I am having trouble understanding the concept of bifurcation. Can someone help me understand $ 1b $ and $ 1c $ in this example? I understand to the point that in order to find the bifurcation, I need to solve $ ax + \sin x = 0, $ but I don't understand the next paragraph:
The bifurcation diagram are the solutions of $ \displaystyle a + \frac{\sin x}{x} = 0, $ which are plotted as the blue and red curves. It shows how as a departs from $ a = 0 $ and moves to $ |a| = 1, $ there are fewer and fewer rest points that such that sources and sinks cancel pairwise as $ |a| $ increases. For $ a > −1 $ near $ a = −1, $ there are only three rest points which collapse to one in a pitchfork bifurcation at $ x = 0 $ and $ a = −1. $ After $ |a| \ge 1 $ there is only one rest point at $ 0. $
At a bifurcation point, two or more of the solution curves parametrized by $a$ meet.
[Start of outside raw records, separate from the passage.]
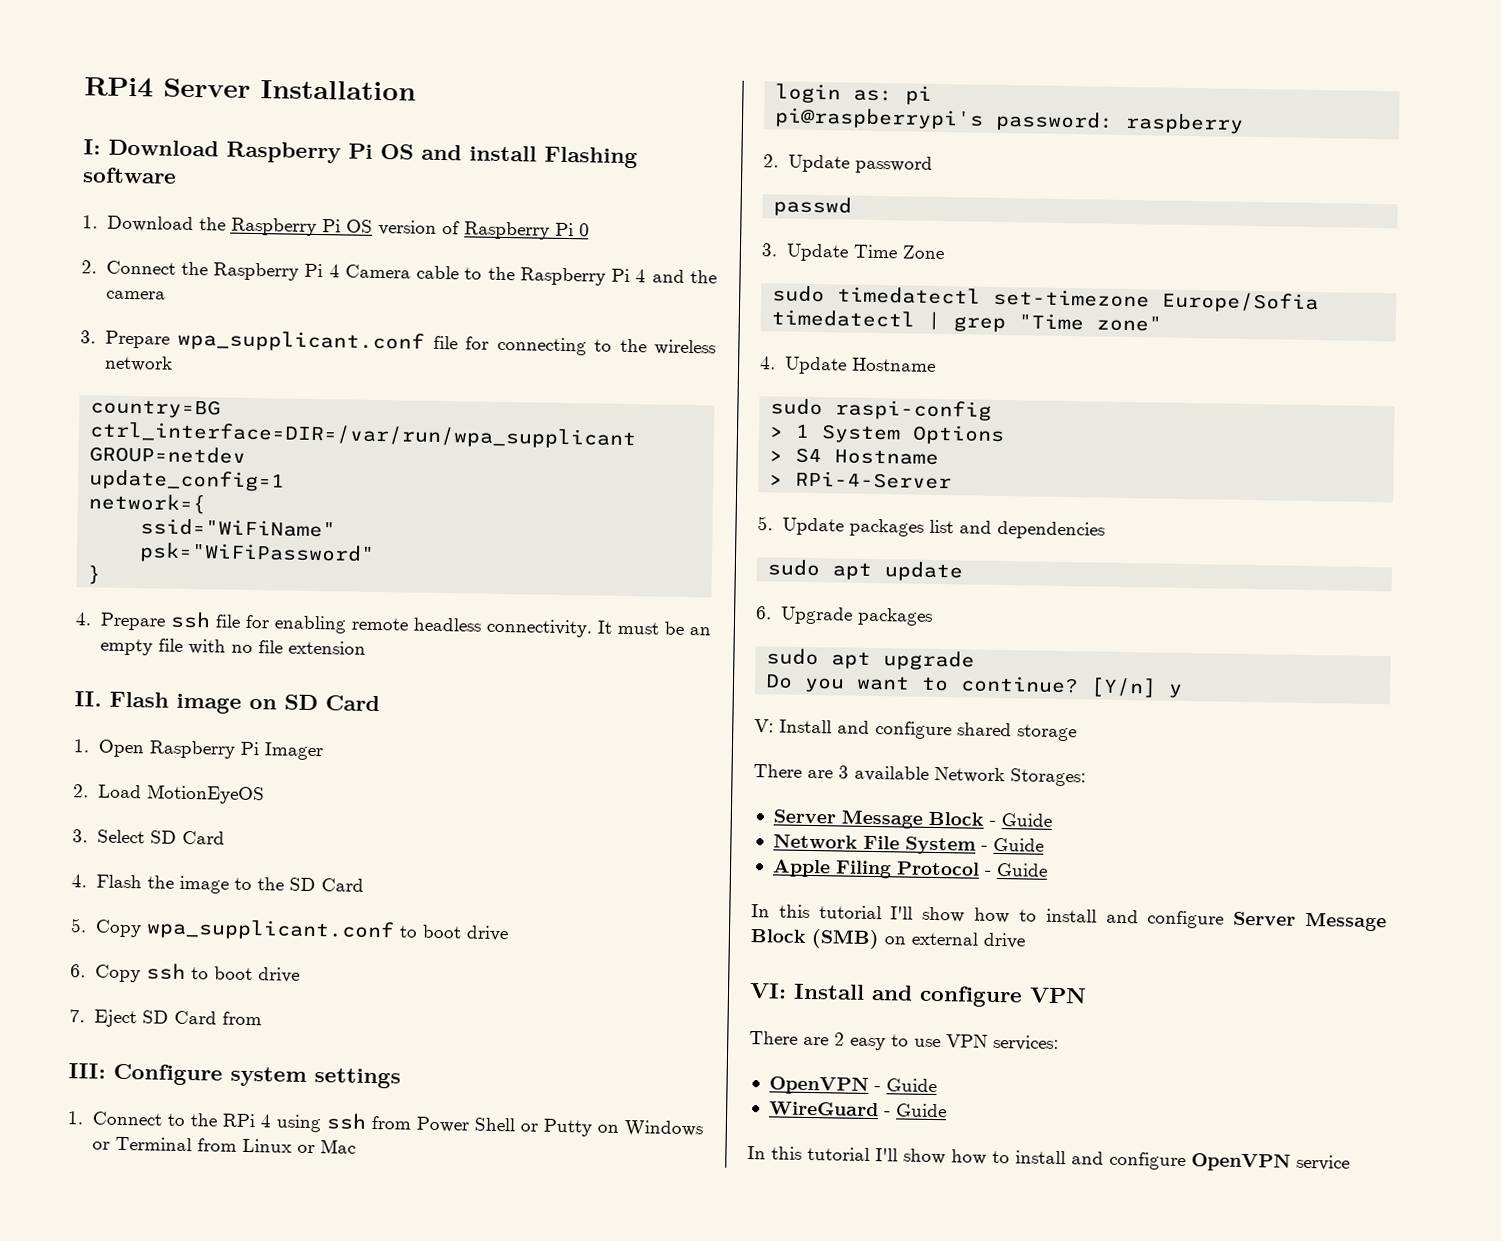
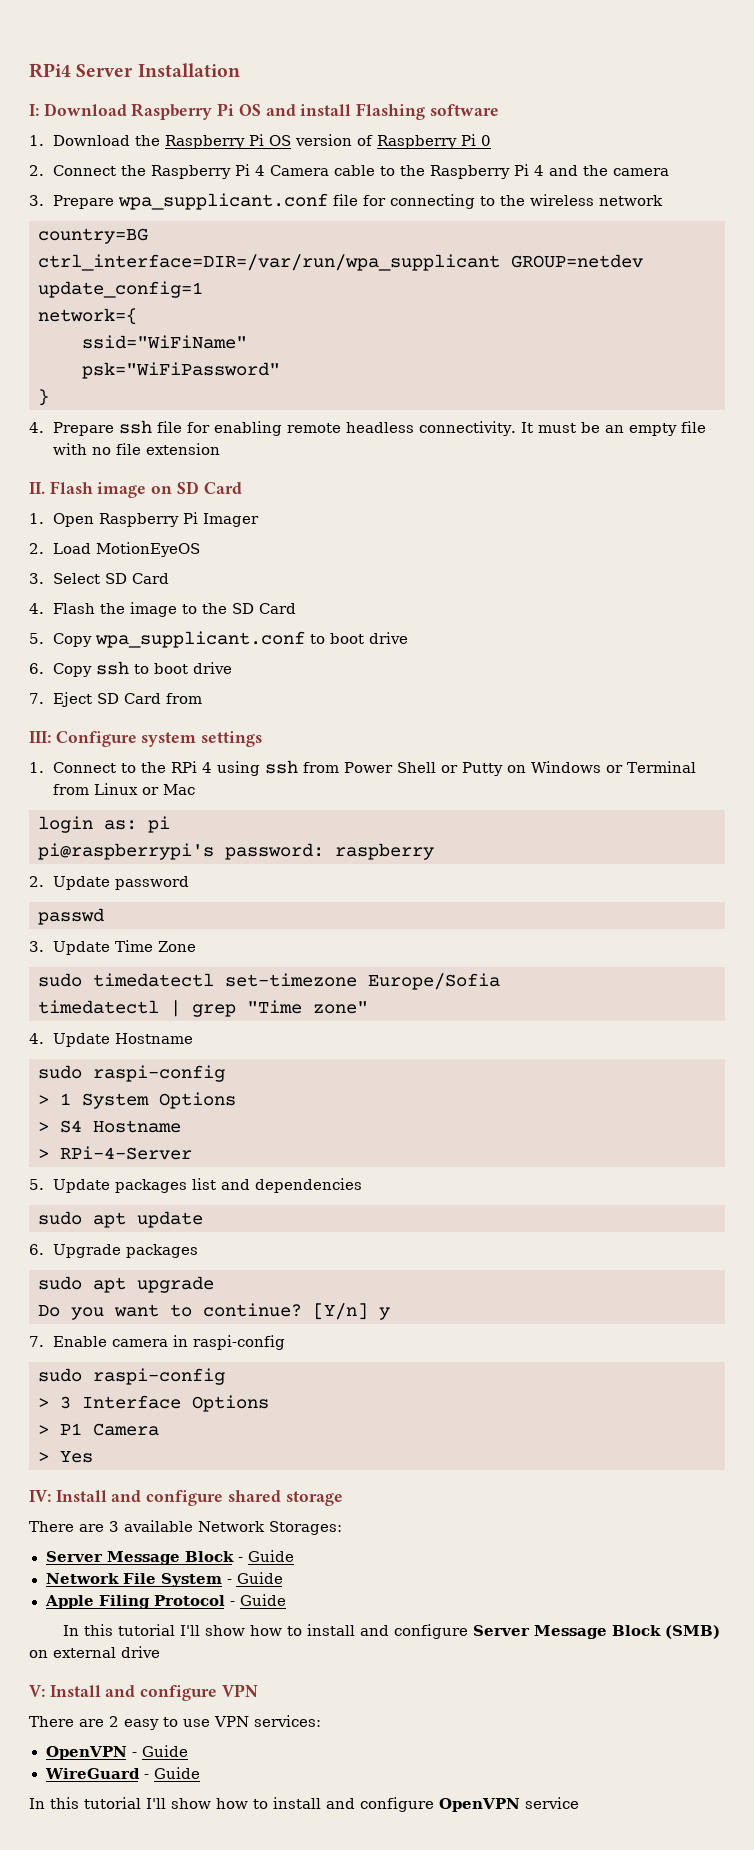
- V: Install and configure shared storage
+ 7. Enable camera in raspi-config
+ sudo raspi-config
+ > 3 Interface Options
+ > P1 Camera
+ > Yes
+ IV: Install and configure shared storage
- VI: Install and configure VPN
+ V: Install and configure VPN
Which means that there is a multiple solution. Which means that additionally to $f_a(x)=0$ one also has $f_a'(x)=0$ satisfied. Here that means that simultaneously $$ 0=ax+\sin(x)\\0=a+\cos(x) $$ Eliminating $a$ gives the equation $x=\tan(x)$ and every solution $x^*$ of that gives a bifurcation point with $a^*=-\cos(x^*)$.